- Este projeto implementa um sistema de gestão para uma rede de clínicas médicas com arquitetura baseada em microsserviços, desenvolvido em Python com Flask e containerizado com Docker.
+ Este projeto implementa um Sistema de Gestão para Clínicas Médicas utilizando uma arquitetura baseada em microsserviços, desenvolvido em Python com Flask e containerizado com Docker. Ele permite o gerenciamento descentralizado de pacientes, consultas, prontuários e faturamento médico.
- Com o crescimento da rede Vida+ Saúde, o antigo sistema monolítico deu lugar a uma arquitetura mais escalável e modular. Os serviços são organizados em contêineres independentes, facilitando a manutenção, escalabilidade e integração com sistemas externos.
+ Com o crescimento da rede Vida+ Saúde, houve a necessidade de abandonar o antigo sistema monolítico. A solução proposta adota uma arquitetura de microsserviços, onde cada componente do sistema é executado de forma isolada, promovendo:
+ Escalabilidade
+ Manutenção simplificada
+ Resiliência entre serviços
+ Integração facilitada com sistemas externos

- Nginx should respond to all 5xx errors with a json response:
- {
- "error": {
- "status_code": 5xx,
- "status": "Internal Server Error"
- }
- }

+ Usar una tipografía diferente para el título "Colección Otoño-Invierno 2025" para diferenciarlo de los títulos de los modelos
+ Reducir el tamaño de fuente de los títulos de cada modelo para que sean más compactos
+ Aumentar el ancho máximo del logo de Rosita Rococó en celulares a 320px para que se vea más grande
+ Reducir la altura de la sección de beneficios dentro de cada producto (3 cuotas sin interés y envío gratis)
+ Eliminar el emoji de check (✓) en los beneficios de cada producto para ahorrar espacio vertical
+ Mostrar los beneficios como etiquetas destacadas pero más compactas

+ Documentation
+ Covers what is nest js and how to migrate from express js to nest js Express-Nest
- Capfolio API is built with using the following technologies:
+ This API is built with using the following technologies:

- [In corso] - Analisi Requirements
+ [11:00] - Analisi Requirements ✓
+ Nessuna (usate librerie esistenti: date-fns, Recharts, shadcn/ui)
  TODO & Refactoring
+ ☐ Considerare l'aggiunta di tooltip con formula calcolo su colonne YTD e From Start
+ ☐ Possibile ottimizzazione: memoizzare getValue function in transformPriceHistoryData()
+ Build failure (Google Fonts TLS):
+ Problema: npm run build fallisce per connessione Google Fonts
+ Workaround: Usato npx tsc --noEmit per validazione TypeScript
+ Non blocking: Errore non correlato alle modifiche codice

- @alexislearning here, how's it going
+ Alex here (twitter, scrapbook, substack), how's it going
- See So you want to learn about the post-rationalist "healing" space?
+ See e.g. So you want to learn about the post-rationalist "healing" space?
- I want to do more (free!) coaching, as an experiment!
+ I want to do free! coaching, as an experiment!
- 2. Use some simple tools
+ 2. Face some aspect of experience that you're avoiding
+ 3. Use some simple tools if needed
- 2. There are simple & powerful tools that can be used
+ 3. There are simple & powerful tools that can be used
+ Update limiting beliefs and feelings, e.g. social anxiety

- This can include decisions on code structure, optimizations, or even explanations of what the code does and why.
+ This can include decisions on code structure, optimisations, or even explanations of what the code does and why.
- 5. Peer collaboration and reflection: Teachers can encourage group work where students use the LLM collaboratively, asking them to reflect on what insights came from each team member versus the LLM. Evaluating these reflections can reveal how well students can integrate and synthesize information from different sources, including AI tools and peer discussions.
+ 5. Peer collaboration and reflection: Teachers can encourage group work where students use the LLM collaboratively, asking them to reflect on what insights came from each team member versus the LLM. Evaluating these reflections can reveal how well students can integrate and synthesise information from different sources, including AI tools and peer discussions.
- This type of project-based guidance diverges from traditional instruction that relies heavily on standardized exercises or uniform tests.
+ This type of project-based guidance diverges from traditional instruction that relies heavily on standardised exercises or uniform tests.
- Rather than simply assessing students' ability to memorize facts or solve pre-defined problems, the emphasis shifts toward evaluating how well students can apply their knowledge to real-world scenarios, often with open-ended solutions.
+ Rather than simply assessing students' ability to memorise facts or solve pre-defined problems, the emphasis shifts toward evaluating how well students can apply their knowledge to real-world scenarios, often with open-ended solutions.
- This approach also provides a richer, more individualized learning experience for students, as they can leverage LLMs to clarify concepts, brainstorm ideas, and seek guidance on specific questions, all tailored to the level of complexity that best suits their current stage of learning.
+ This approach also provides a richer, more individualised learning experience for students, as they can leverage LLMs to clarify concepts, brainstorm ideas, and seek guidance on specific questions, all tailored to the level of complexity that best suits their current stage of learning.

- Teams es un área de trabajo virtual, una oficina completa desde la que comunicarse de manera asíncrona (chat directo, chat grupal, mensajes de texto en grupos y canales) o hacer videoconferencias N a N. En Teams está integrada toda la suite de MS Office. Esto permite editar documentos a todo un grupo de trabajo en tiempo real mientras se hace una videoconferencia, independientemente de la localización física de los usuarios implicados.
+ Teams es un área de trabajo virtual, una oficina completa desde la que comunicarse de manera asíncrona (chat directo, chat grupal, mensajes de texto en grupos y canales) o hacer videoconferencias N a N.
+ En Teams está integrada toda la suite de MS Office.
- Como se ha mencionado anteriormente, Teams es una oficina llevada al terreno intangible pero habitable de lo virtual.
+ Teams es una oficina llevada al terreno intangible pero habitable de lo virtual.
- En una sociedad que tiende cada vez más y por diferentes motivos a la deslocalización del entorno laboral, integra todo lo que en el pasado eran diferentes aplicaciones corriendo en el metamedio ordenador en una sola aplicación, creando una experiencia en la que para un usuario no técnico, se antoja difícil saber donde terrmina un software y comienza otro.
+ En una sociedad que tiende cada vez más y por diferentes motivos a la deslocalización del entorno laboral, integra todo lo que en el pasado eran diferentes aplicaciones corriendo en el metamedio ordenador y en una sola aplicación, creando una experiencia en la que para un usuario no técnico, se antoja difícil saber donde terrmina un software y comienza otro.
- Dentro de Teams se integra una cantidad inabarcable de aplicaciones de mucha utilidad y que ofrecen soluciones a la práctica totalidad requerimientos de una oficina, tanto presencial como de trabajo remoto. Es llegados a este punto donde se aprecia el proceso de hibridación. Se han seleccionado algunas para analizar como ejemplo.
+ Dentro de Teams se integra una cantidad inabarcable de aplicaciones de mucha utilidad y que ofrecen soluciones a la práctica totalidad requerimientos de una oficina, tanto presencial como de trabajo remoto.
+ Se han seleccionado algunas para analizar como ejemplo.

* * * * * * * * *

> _What you need to do_:
Would you return all of the data exactly as it stands above?

> _Response box_:
- Este projeto implementa um sistema de gestão para uma rede de clínicas médicas com arquitetura baseada em microsserviços, desenvolvido em Python com Flask e containerizado com Docker.
+ Este projeto implementa um Sistema de Gestão para Clínicas Médicas utilizando uma arquitetura baseada em microsserviços, desenvolvido em Python com Flask e containerizado com Docker. Ele permite o gerenciamento descentralizado de pacientes, consultas, prontuários e faturamento médico.
- Com o crescimento da rede Vida+ Saúde, o antigo sistema monolítico deu lugar a uma arquitetura mais escalável e modular. Os serviços são organizados em contêineres independentes, facilitando a manutenção, escalabilidade e integração com sistemas externos.
+ Com o crescimento da rede Vida+ Saúde, houve a necessidade de abandonar o antigo sistema monolítico. A solução proposta adota uma arquitetura de microsserviços, onde cada componente do sistema é executado de forma isolada, promovendo:
+ Escalabilidade
+ Manutenção simplificada
+ Resiliência entre serviços
+ Integração facilitada com sistemas externos

- Nginx should respond to all 5xx errors with a json response:
- {
- "error": {
- "status_code": 5xx,
- "status": "Internal Server Error"
- }
- }

+ Usar una tipografía diferente para el título "Colección Otoño-Invierno 2025" para diferenciarlo de los títulos de los modelos
+ Reducir el tamaño de fuente de los títulos de cada modelo para que sean más compactos
+ Aumentar el ancho máximo del logo de Rosita Rococó en celulares a 320px para que se vea más grande
+ Reducir la altura de la sección de beneficios dentro de cada producto (3 cuotas sin interés y envío gratis)
+ Eliminar el emoji de check (✓) en los beneficios de cada producto para ahorrar espacio vertical
+ Mostrar los beneficios como etiquetas destacadas pero más compactas

+ Documentation
+ Covers what is nest js and how to migrate from express js to nest js Express-Nest
- Capfolio API is built with using the following technologies:
+ This API is built with using the following technologies:

- [In corso] - Analisi Requirements
+ [11:00] - Analisi Requirements ✓
+ Nessuna (usate librerie esistenti: date-fns, Recharts, shadcn/ui)
  TODO & Refactoring
+ ☐ Considerare l'aggiunta di tooltip con formula calcolo su colonne YTD e From Start
+ ☐ Possibile ottimizzazione: memoizzare getValue function in transformPriceHistoryData()
+ Build failure (Google Fonts TLS):
+ Problema: npm run build fallisce per connessione Google Fonts
+ Workaround: Usato npx tsc --noEmit per validazione TypeScript
+ Non blocking: Errore non correlato alle modifiche codice

- @alexislearning here, how's it going
+ Alex here (twitter, scrapbook, substack), how's it going
- See So you want to learn about the post-rationalist "healing" space?
+ See e.g. So you want to learn about the post-rationalist "healing" space?
- I want to do more (free!) coaching, as an experiment!
+ I want to do free! coaching, as an experiment!
- 2. Use some simple tools
+ 2. Face some aspect of experience that you're avoiding
+ 3. Use some simple tools if needed
- 2. There are simple & powerful tools that can be used
+ 3. There are simple & powerful tools that can be used
+ Update limiting beliefs and feelings, e.g. social anxiety

- This can include decisions on code structure, optimizations, or even explanations of what the code does and why.
+ This can include decisions on code structure, optimisations, or even explanations of what the code does and why.
- 5. Peer collaboration and reflection: Teachers can encourage group work where students use the LLM collaboratively, asking them to reflect on what insights came from each team member versus the LLM. Evaluating these reflections can reveal how well students can integrate and synthesize information from different sources, including AI tools and peer discussions.
+ 5. Peer collaboration and reflection: Teachers can encourage group work where students use the LLM collaboratively, asking them to reflect on what insights came from each team member versus the LLM. Evaluating these reflections can reveal how well students can integrate and synthesise information from different sources, including AI tools and peer discussions.
- This type of project-based guidance diverges from traditional instruction that relies heavily on standardized exercises or uniform tests.
+ This type of project-based guidance diverges from traditional instruction that relies heavily on standardised exercises or uniform tests.
- Rather than simply assessing students' ability to memorize facts or solve pre-defined problems, the emphasis shifts toward evaluating how well students can apply their knowledge to real-world scenarios, often with open-ended solutions.
+ Rather than simply assessing students' ability to memorise facts or solve pre-defined problems, the emphasis shifts toward evaluating how well students can apply their knowledge to real-world scenarios, often with open-ended solutions.
- This approach also provides a richer, more individualized learning experience for students, as they can leverage LLMs to clarify concepts, brainstorm ideas, and seek guidance on specific questions, all tailored to the level of complexity that best suits their current stage of learning.
+ This approach also provides a richer, more individualised learning experience for students, as they can leverage LLMs to clarify concepts, brainstorm ideas, and seek guidance on specific questions, all tailored to the level of complexity that best suits their current stage of learning.

- Teams es un área de trabajo virtual, una oficina completa desde la que comunicarse de manera asíncrona (chat directo, chat grupal, mensajes de texto en grupos y canales) o hacer videoconferencias N a N. En Teams está integrada toda la suite de MS Office. Esto permite editar documentos a todo un grupo de trabajo en tiempo real mientras se hace una videoconferencia, independientemente de la localización física de los usuarios implicados.
+ Teams es un área de trabajo virtual, una oficina completa desde la que comunicarse de manera asíncrona (chat directo, chat grupal, mensajes de texto en grupos y canales) o hacer videoconferencias N a N.
+ En Teams está integrada toda la suite de MS Office.
- Como se ha mencionado anteriormente, Teams es una oficina llevada al terreno intangible pero habitable de lo virtual.
+ Teams es una oficina llevada al terreno intangible pero habitable de lo virtual.
- En una sociedad que tiende cada vez más y por diferentes motivos a la deslocalización del entorno laboral, integra todo lo que en el pasado eran diferentes aplicaciones corriendo en el metamedio ordenador en una sola aplicación, creando una experiencia en la que para un usuario no técnico, se antoja difícil saber donde terrmina un software y comienza otro.
+ En una sociedad que tiende cada vez más y por diferentes motivos a la deslocalización del entorno laboral, integra todo lo que en el pasado eran diferentes aplicaciones corriendo en el metamedio ordenador y en una sola aplicación, creando una experiencia en la que para un usuario no técnico, se antoja difícil saber donde terrmina un software y comienza otro.
- Dentro de Teams se integra una cantidad inabarcable de aplicaciones de mucha utilidad y que ofrecen soluciones a la práctica totalidad requerimientos de una oficina, tanto presencial como de trabajo remoto. Es llegados a este punto donde se aprecia el proceso de hibridación. Se han seleccionado algunas para analizar como ejemplo.
+ Dentro de Teams se integra una cantidad inabarcable de aplicaciones de mucha utilidad y que ofrecen soluciones a la práctica totalidad requerimientos de una oficina, tanto presencial como de trabajo remoto.
+ Se han seleccionado algunas para analizar como ejemplo.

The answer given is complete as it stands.